• _Task goal_: I'd like the records transcribed exactly, leaving the images out.

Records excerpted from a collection
:::

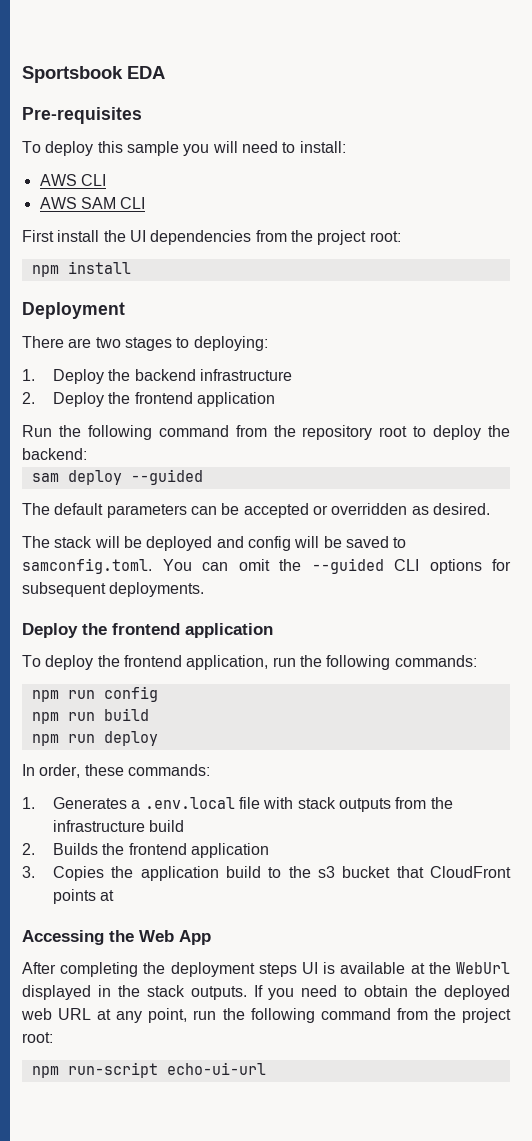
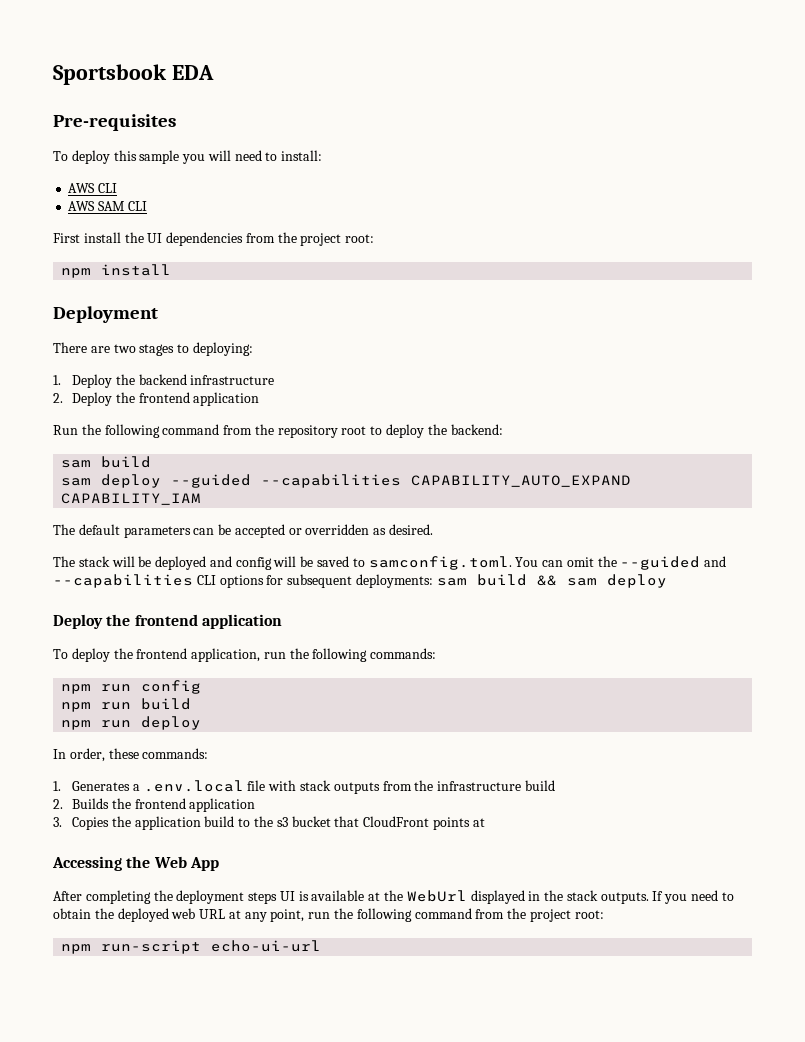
  Run the following command from the repository root to deploy the backend:
+ sam build
- sam deploy --guided
+ sam deploy --guided --capabilities CAPABILITY_AUTO_EXPAND CAPABILITY_IAM
- The stack will be deployed and config will be saved to samconfig.toml. You can omit the --guided CLI options for subsequent deployments.
+ The stack will be deployed and config will be saved to samconfig.toml. You can omit the --guided and --capabilities CLI options for subsequent deployments: sam build && sam deploy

:::

• _Exercise solution_:
  Run the following command from the repository root to deploy the backend:
+ sam build
- sam deploy --guided
+ sam deploy --guided --capabilities CAPABILITY_AUTO_EXPAND CAPABILITY_IAM
- The stack will be deployed and config will be saved to samconfig.toml. You can omit the --guided CLI options for subsequent deployments.
+ The stack will be deployed and config will be saved to samconfig.toml. You can omit the --guided and --capabilities CLI options for subsequent deployments: sam build && sam deploy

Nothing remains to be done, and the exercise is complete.